The Mother of the Groom Dress Etiquette Moms Need to Read
As the mother of the groom, there's no denying that your son's wedding is monumental for you. In addition to helping the couple with select planning tasks, you'll have an important role in the wedding party on the big day. Because of this, you'll need a special outfit for the nuptials. Here's the good news: Mother of the groom dress etiquette has evolved over the years. In the past, moms of both the bride and groom traditionally wore matronly dresses—but that's hardly the case anymore. Now, moms are encouraged to wear a look that makes them feel fashionable and confident (with the bride's approval, of course).
Before you start shopping for mother of the groom attire, there are some important considerations to take into account first. Here, we'll break down mother of the groom dress etiquette every mom should read. We answer the most common style questions, like what the mom of the groom should wear and what color the outfit should be. Once you brush up on mother of the groom dress etiquette, you'll be well equipped to find a stunning outfit for the big day.
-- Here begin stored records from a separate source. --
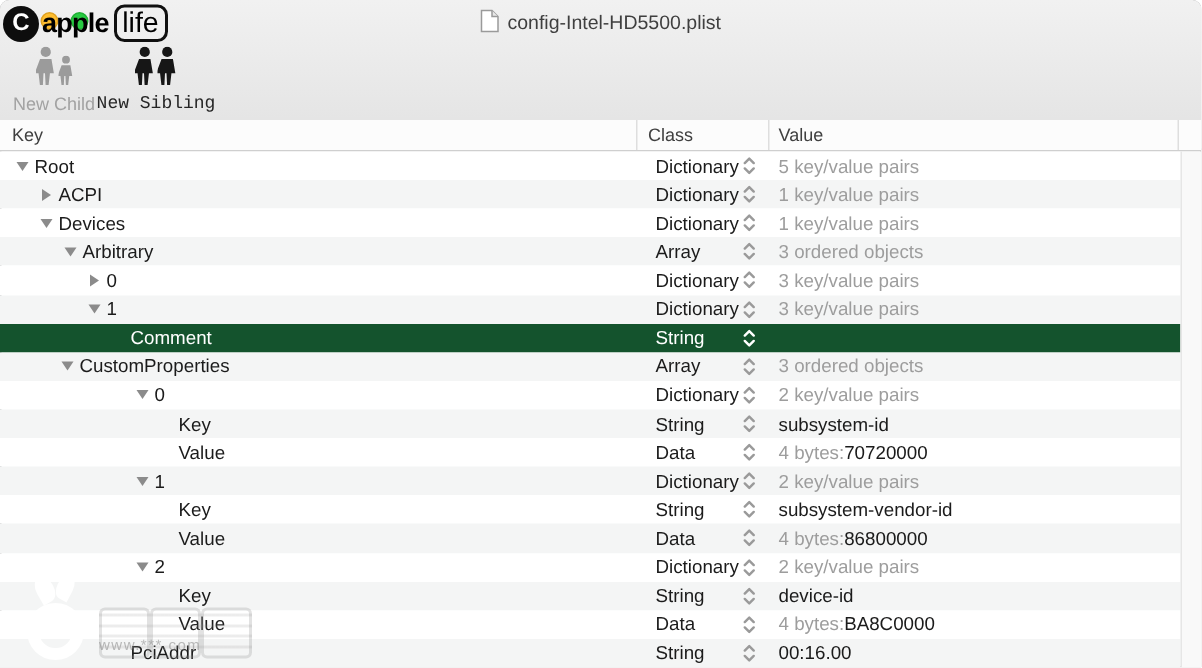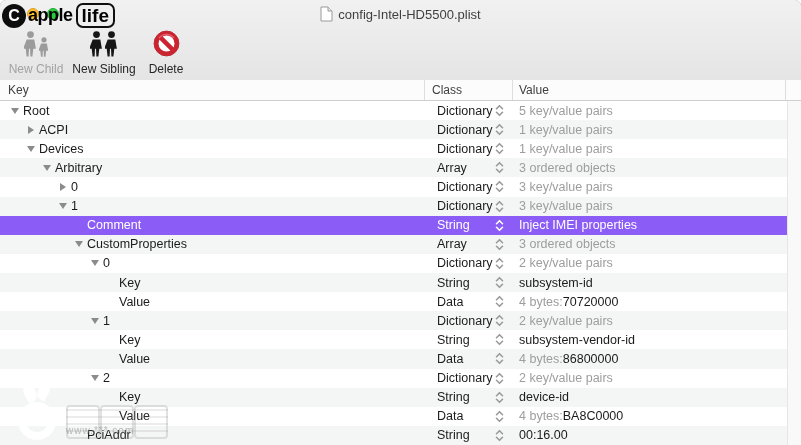"life" .brand-life { font-weight: bold -> normal }
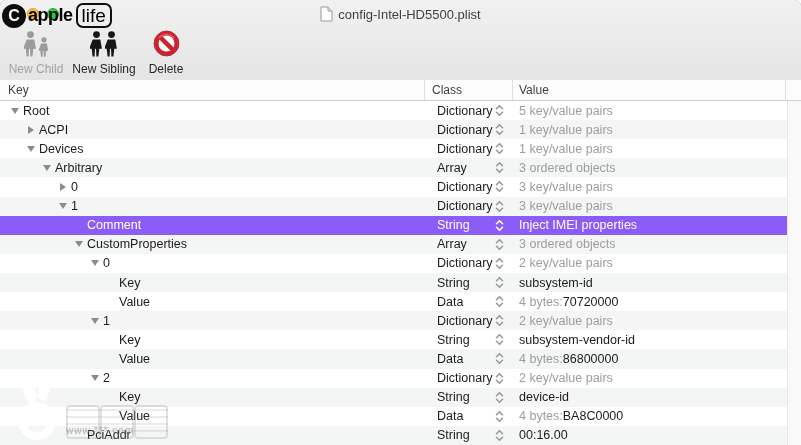"New Sibling" .btn-new-sibling { font-family: none -> Liberation Mono, monospace }
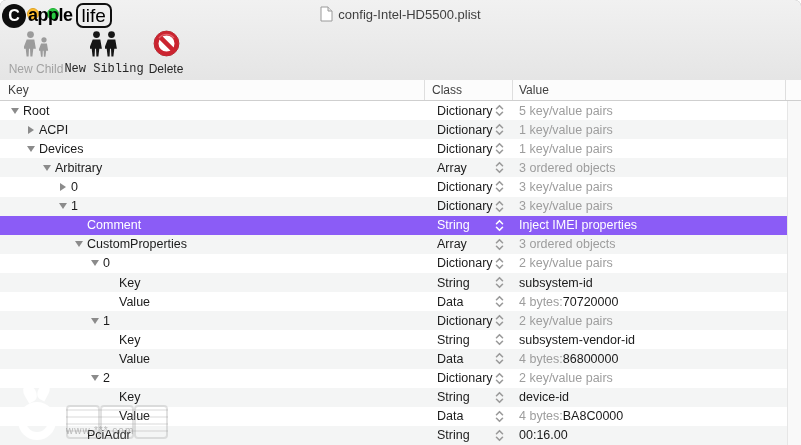"Delete" div.tb-btn { html: <div> <span> <svg> <circle></circle> <circle></circle> <line></line> <path></path> </svg> </span> <span>Delete</span> </div> -> none }
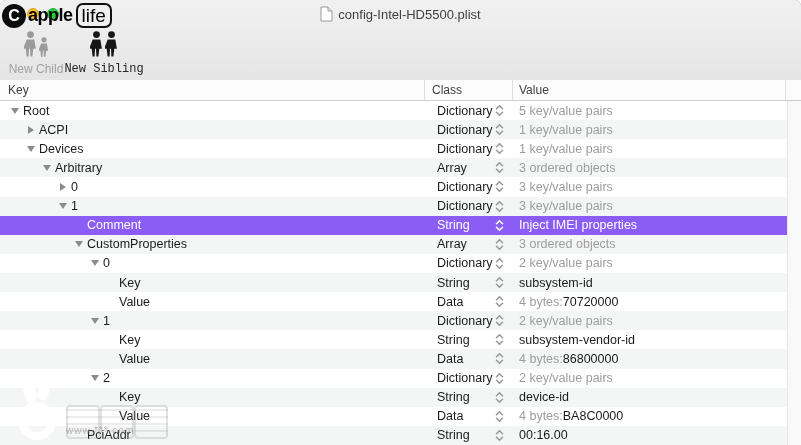"Comment" .row.selected { background: #8b5cf6 -> #14532d }
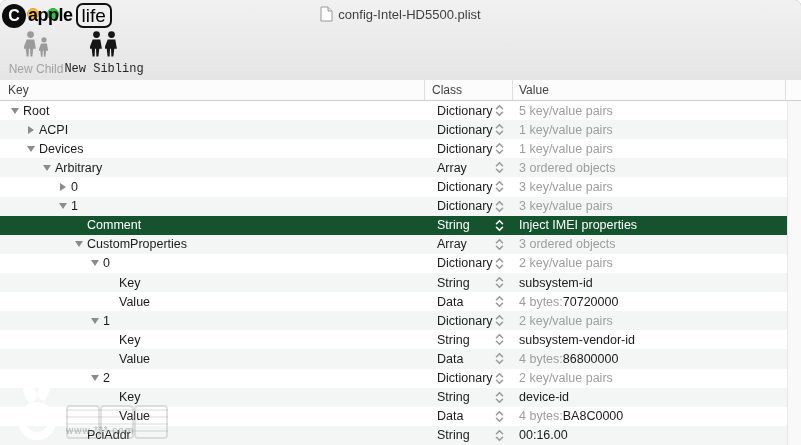"Inject IMEI properties" div.value-cell { html: <div> <span>Inject IMEI properties</span> </div> -> none }
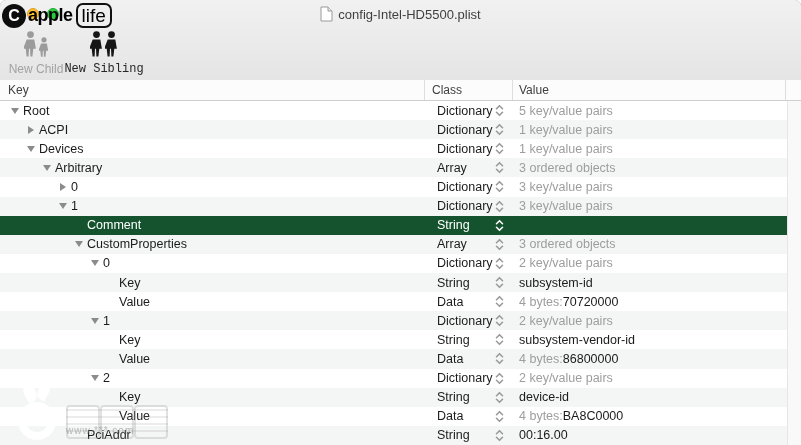"CustomProperties" div.key-cell { padding-left: 74px -> 40px }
What Does the Mother of the Groom Wear?
Mother of the groom dress etiquette isn't complicated. Like the bride's mom, the mother of the groom should wear an outfit that fits the style of the wedding. The season and venue can both help determine what sort of outfit the mother of the groom wears. Elegant evening gowns, lace midi dresses and chic jumpsuits are all appropriate options for moms. The mother of the groom dress should also follow the wedding's dress code. Formal weddings will require an upscale dress or pantsuit, while the outfit can be more relaxed for a casual wedding. In general, the mother of the groom should wear something that's comfortable and flattering. Go for a look that shows off your personal style—there's no reason you can't wear an of-the-moment trend or your go-to silhouette.
What Color Should the Mother of the Groom Wear?
It's encouraged to steer clear of wearing white, blush or neutral hues that can look white on camera unless specifically approved by the bride. These shades may look similar to the bride's wedding dress, and it's always best to avoid any color mishaps. However, some couples may want an all-white wedding party—if that's the case, wearing a frosty hue is perfectly okay.
The couple may also want family members to coordinate colors with the bridesmaids and groomsmen. Work with the to-be-weds to determine a few colors that would complement their preferred palette. Having this conversation before shopping will ease the process for everyone involved. (Plus, it'll narrow down dress options for you too.)
Who Picks the Mother of the Groom Dress?
You're responsible for picking your wedding day outfit—you'll be the one wearing it, after all. Despite this, the mother of the groom is still encouraged to talk about potential outfits with the mother of the bride and the couple. Having an open conversation from the start will ensure that everyone is on the same page when it comes to wedding day fashion.
Should the Mother of the Groom Match the Mother of the Bride?
No, the mothers of the bride and groom don't need to match on the wedding day. Both are encouraged to wear outfits that represent their personal style. If the couple does prefer to have the moms wear complementary outfits, though, work together to find colors or silhouettes that look great together. (For example, two dresses with bold patterns or bright colors may clash in photos.) By coordinating dresses, the mothers of the bride and groom will avoid mismatched colors or one dressing far more or less casually than the other. If the moms do end up with very similar gowns, they can differentiate their looks with accessories like jewelry or hair pieces.
When Should the Moms Buy Their Outfits?
Brides get their dresses early in the planning process (ideally a year to nine months before the wedding date), and moms should plan to find their looks shortly after. This ensures that everyone has plenty of stress-free time to have alterations made if necessary. Traditional etiquette says that the mother of the bride should get her outfit first, but this isn't a steadfast rule. By having open communication throughout the process, families can work on a timeline that best fits their needs.